Izuki benar-benar tidak menyangka kalau pengalaman kencan buta pertamanya benar-benar menyiksa batin dan wajah. Pasalnya, Izuki sudah berkali-kali facepalm sepanjang mereka mengobrol di dalam restoran. Dia tidak menyangka kalau ada orang yang lebih 'basi' ketimbang dirinya (bedanya Moriyama lebih ke penggemar kata-kata gombal, sedangkan dia seorang penggemar humor langka—tidak, tidak garing, kalau menurutnya).
Saat mereka memutuskan untuk pulang bersama karena tawaran yang diberikan Moriyama ("Tidak perlu repot-repot, Moriyama—" "Tidak apa-apa, kebetulan rumah kita satu arah." "—Please. Rumahmu berada di arah yang berlawanan." "Eh? Masa, sih? Rumahku, 'kan, hati kamu..." "..."), Moriyama menghentikan langkah kakinya ketika mereka melewati sebuah taman. Izuki ikut berhenti.

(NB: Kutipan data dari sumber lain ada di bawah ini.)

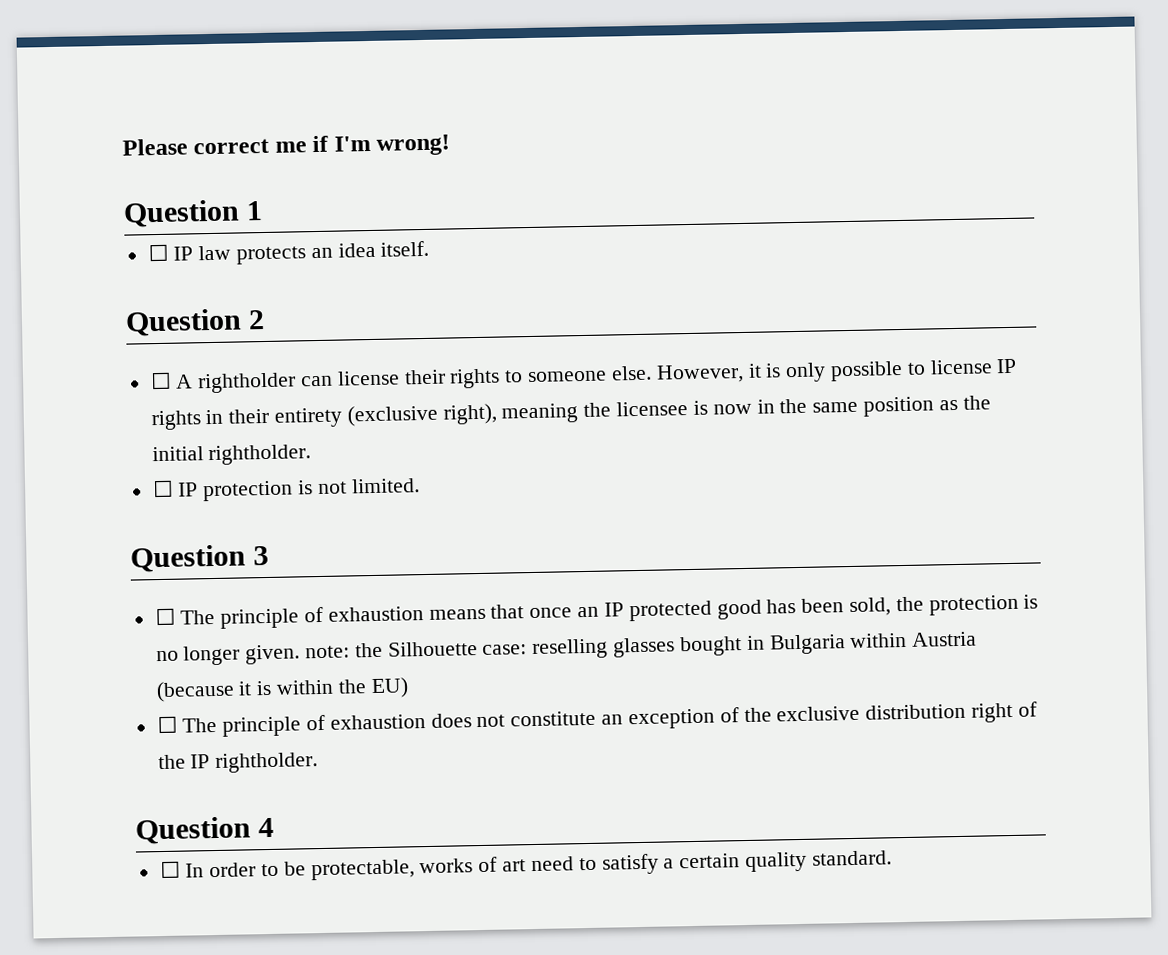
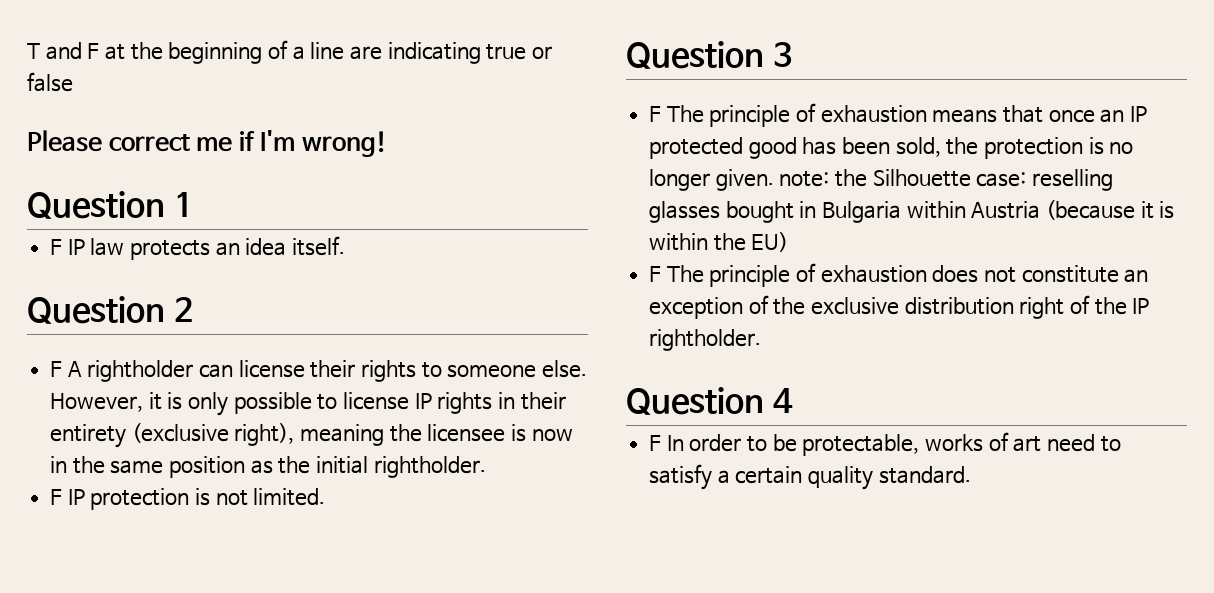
+ T and F at the beginning of a line are indicating true or false
- ☐ IP law protects an idea itself.
+ F IP law protects an idea itself.
- ☐ A rightholder can license their rights to someone else.
+ F A rightholder can license their rights to someone else.
- ☐ IP protection is not limited.
+ F IP protection is not limited.
- ☐ The principle of exhaustion means that once an IP protected good has been sold, the protection is no longer given. note: the Silhouette case: reselling glasses bought in Bulgaria within Austria (because it is within the EU)
+ F The principle of exhaustion means that once an IP protected good has been sold, the protection is no longer given. note: the Silhouette case: reselling glasses bought in Bulgaria within Austria (because it is within the EU)
- ☐ The principle of exhaustion does not constitute an exception of the exclusive distribution right of the IP rightholder.
+ F The principle of exhaustion does not constitute an exception of the exclusive distribution right of the IP rightholder.
- ☐ In order to be protectable, works of art need to satisfy a certain quality standard.
+ F In order to be protectable, works of art need to satisfy a certain quality standard.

"Kenapa?" tanyanya, menolehkan kepala ke arah Moriyama. "Ada sesuatu yang tertinggal?"
"Tidak," jawabnya singkat, lalu berjalan menuju ke sebuah bangku di dekat mereka dan duduk, "katakan dengan jujur, kau suka atau tidak dengan kencan hari ini," Moriyama menggaruk pelipisnya, dia tersenyum kikuk, "soalnya dari tadi aku lihat kau tidak begitu—tertarik?"
Izuki menautkan kedua alis; tampak berpikir, lalu menghela napas, dan berjalan ke arah Moriyama, memutuskan untuk ikut duduk.
"Pertama, aku ingin mengucapkan terima kasih," ia tersenyum kecil, berusaha menunjukkan pada Moriyama kalau dia benar-benar mengatakan itu secara tulus. Dari sudut matanya, Izuki bisa melihat kalau Moriyama menatapnya, tapi dia tidak menatap balik; pandangannya lurus ke depan. "Terima kasih sudah mentraktirku hari ini. Kedua, aku minta maaf kalau aku tidak berbusana secara layak, karena—ugh, aku tidak mengira kalau kencan buta ini mengambil tempat di sebuah restoran yang lumayan besar." Tambahnya, lalu tertawa kikuk.
Benar. Hari ini Izuki hanya menggunakan kaus yang dibalut dengan jaket, celana jeans, dan sneakers. Sedangkan Moriyama berbusana rapi dengan jas, dasi, baju berkerah, dan sepatu pantofel.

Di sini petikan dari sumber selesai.